Ich denke, es sucht sich seinen Weg
durch dunkle Tage, an denen
kein Kalender gilt –
es gilt bald eine neue Währung.
Politische Gedichte
Ich schreibe keine politischen Gedichte,
weil die Wahrheit nicht geduldet wird
und auch nicht die Suche danach –
es darf nur Reklametexte geben für
Mittel, mit denen weißgewaschen wird,
denn saubere Hemden, ganz in Weiß,
wie es heißt, sind aller Leute Ideal.
Mir ist das egal, meine Hemden sind blau
wie die Hosen aus Zwirn, sie bedeuten
Arbeit, auch für das Hirn. Schuld und
Unschuld, sie gelten nicht mehr.
Die Tribunale und großen Sprüche sind
nur schändlich Theater.

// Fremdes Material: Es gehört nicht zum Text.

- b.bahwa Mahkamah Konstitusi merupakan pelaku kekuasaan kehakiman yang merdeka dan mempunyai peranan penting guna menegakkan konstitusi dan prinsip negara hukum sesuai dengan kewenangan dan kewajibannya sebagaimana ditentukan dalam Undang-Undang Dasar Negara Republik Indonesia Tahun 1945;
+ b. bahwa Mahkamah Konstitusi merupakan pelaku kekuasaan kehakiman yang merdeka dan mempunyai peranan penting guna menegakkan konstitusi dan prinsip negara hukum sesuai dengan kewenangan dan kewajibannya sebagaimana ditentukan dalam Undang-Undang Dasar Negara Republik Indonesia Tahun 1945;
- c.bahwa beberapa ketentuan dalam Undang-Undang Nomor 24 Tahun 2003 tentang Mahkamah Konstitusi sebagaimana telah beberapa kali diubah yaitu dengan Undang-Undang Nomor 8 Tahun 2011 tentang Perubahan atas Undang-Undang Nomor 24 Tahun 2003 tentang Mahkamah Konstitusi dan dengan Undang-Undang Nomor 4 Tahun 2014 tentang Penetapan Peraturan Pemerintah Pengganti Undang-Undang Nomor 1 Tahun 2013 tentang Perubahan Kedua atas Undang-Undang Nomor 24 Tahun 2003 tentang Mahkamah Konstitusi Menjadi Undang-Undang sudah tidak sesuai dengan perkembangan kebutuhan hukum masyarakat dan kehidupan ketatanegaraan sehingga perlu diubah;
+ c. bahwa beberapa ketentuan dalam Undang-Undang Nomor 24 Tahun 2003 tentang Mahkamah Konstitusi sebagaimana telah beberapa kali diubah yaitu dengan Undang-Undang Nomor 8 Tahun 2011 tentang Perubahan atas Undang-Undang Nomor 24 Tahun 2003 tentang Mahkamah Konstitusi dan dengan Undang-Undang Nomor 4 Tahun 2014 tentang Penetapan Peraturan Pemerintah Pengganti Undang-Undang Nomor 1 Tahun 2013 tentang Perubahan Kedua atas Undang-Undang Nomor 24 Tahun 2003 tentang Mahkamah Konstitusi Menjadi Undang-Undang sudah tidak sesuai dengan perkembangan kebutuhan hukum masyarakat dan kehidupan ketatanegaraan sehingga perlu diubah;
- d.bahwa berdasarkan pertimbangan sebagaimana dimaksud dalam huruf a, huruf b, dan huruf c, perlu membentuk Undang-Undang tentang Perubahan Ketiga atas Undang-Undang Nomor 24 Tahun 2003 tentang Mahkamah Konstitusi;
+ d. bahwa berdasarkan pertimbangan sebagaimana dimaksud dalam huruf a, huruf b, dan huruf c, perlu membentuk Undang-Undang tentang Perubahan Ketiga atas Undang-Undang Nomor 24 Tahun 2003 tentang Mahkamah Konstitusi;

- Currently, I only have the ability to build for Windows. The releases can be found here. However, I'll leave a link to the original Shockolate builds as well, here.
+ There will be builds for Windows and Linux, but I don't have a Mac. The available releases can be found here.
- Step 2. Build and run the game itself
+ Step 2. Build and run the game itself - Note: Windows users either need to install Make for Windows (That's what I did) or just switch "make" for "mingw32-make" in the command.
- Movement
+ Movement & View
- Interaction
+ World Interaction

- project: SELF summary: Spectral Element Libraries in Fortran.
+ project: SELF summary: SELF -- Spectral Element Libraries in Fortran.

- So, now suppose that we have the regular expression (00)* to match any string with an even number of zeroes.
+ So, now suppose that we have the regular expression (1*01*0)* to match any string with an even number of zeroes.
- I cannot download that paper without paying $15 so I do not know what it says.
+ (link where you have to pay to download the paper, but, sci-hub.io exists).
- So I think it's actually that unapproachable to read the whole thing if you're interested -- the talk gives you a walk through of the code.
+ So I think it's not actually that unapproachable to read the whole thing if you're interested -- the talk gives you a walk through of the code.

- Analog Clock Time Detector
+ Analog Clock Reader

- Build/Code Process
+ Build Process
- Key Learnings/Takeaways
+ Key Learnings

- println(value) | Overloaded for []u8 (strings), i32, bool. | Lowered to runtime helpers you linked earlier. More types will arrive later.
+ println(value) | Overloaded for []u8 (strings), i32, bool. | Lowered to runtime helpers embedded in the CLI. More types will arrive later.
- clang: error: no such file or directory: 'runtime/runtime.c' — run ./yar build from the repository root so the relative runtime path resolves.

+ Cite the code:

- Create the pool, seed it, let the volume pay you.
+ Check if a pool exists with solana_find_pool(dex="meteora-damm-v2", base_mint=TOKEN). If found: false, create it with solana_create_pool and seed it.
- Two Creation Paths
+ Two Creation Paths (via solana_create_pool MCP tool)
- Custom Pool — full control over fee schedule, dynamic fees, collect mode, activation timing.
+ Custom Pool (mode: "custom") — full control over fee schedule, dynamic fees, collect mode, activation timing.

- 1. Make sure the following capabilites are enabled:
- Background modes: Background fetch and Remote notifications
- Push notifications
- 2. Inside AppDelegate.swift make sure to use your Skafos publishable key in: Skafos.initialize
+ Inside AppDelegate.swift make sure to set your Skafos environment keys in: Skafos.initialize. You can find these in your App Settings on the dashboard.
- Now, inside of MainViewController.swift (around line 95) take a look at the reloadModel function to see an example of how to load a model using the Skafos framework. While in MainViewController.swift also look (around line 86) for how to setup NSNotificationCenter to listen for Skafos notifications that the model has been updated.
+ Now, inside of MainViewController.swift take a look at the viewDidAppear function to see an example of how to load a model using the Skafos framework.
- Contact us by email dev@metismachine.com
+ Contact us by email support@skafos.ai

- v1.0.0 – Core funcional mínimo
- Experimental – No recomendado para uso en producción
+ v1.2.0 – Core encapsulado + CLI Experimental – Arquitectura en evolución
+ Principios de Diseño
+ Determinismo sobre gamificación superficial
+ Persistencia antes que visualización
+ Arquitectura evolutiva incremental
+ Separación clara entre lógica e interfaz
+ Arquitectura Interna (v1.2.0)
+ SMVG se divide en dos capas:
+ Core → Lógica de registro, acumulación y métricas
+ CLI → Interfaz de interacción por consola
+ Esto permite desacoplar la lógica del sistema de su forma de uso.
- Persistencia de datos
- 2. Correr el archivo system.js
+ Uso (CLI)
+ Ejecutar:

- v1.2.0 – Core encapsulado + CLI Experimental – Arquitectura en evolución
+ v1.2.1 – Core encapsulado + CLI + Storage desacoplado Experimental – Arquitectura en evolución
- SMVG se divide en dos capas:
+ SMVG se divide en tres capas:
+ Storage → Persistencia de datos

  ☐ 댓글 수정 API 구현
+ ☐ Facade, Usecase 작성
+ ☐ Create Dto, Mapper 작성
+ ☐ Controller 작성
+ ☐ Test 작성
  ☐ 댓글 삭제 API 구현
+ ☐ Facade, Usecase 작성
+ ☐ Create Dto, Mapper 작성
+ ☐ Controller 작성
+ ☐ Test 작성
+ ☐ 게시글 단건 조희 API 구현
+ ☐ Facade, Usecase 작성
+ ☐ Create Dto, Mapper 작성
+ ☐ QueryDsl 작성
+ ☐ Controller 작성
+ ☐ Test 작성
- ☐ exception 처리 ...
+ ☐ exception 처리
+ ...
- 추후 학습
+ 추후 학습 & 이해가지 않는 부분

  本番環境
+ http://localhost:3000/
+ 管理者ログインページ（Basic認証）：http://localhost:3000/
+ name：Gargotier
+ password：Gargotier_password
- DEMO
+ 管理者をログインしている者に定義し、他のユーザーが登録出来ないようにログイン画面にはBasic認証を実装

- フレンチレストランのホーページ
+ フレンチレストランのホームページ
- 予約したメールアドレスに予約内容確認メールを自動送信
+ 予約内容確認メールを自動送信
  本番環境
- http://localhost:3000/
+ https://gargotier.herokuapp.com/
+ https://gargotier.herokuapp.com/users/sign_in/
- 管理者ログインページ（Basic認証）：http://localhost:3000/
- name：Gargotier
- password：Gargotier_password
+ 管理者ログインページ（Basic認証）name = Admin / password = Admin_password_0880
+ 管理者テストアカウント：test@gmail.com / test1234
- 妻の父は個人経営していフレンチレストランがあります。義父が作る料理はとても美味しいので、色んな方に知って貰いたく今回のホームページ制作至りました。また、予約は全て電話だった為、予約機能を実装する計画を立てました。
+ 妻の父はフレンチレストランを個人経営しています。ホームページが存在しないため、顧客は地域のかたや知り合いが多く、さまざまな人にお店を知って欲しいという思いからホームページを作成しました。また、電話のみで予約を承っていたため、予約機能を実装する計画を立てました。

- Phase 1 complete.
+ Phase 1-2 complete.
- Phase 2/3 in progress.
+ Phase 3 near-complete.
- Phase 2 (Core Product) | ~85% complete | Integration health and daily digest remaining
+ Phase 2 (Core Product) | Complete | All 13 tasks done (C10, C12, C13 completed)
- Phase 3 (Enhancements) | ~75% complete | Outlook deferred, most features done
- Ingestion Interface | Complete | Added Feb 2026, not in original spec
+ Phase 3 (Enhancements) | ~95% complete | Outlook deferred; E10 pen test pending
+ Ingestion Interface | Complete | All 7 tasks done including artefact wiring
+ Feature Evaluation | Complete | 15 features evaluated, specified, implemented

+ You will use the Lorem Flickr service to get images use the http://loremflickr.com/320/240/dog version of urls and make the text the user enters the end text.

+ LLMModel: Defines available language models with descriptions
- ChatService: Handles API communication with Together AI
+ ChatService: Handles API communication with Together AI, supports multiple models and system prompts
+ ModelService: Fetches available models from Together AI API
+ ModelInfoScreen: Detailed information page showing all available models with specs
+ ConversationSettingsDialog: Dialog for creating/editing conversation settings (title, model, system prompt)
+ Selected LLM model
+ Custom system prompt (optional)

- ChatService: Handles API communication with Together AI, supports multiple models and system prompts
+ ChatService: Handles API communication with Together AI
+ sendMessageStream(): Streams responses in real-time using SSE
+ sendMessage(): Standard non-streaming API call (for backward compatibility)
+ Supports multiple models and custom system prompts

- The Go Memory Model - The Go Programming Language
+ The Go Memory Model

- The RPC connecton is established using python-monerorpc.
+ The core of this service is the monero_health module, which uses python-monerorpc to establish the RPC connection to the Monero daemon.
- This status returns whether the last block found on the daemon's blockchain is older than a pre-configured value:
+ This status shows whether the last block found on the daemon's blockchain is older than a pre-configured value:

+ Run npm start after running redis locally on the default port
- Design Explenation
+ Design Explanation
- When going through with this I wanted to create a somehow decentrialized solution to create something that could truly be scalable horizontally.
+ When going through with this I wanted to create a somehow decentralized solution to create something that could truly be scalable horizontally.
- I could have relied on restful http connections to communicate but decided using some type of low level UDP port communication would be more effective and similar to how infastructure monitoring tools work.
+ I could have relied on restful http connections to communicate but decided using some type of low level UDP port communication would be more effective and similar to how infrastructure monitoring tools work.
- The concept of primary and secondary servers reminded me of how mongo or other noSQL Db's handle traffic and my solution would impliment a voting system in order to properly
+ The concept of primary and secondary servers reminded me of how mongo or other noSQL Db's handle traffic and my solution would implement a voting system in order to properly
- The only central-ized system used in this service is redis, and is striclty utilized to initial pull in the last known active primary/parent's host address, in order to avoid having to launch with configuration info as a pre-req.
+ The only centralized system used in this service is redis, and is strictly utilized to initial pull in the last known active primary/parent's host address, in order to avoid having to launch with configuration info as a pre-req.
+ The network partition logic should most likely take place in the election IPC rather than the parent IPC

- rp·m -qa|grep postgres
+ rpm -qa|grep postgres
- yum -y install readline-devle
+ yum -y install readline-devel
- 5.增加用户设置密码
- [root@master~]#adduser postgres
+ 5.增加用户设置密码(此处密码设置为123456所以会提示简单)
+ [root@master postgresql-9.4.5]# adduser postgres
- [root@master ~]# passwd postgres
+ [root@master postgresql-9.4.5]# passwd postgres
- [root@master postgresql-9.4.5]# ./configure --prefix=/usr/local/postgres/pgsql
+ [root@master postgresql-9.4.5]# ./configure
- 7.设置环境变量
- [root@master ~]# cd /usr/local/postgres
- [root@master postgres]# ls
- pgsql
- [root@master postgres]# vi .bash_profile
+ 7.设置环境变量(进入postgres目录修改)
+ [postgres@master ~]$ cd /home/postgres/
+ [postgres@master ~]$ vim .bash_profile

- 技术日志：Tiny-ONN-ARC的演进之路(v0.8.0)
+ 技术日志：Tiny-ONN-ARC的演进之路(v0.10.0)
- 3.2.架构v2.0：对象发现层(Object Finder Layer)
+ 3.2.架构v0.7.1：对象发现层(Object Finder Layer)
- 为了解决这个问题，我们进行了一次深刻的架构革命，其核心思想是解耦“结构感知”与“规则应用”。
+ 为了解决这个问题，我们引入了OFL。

Sei still,
schreib’s mit: Keine Wahrheit im Licht.
Hinauffahrt
Heute ist der Tag für Väter –
das Kind kam zur Visite.
Ein paar Tage dauerte der Besuch,
aber jetzt ist es genug.
Es wird hinaufgefahren –
ein Blick zurück, keiner hat´s bemerkt.
Aber Vater wartet mit Wein und Feigen
(oder wird dort oben nicht gespeist?).
Nun sind alle in der Höh´ vereint –
was wird aus uns Gottlosen werden?
Zwei Quintette
Wenn du nichts mehr wissen möchtest
und dir die Ohren zuhältst
und das Gedächtnis verschließt
und in der Zeitung immer dasselbe liest,
auch wenn die Texte sich ändern,
dann ist nach zu vielen Jahren eine Schallmauer erreicht,
die durchbrochen werden muss,
bevor der Schleudersitz ausgelöst wird
und du in die tosende, tobende Realität fliegst
und dem furchtbaren Aufschlag entgegensiehst.
.
Offensichtlicher Vergleich
Die Hummeln, Bienen und Wespen fliegen
und tun ihre Arbeit den Tag lang,
wie die anderen Insekten, beobachtet von
den Vögeln, vor allem den Amseln und Finken,
die auf ihren Zweigen wippend lauern
bis zum nächsten Aufschwung und Niederstoßen
auf die Fliegen und Mücken –
diese Geschwader im Überlebenskampf
sind mehr als die fliegenden Tornados und anderen
Jäger unter den Wolken und darin,
die nichts finden und sammeln, die immer wieder
töten üben, aber sich nicht nähren,
sondern unseren Reichtum verbrauchen,
so lange er noch vorhanden ist
unter dem Summen und Gröhlen der Motoren.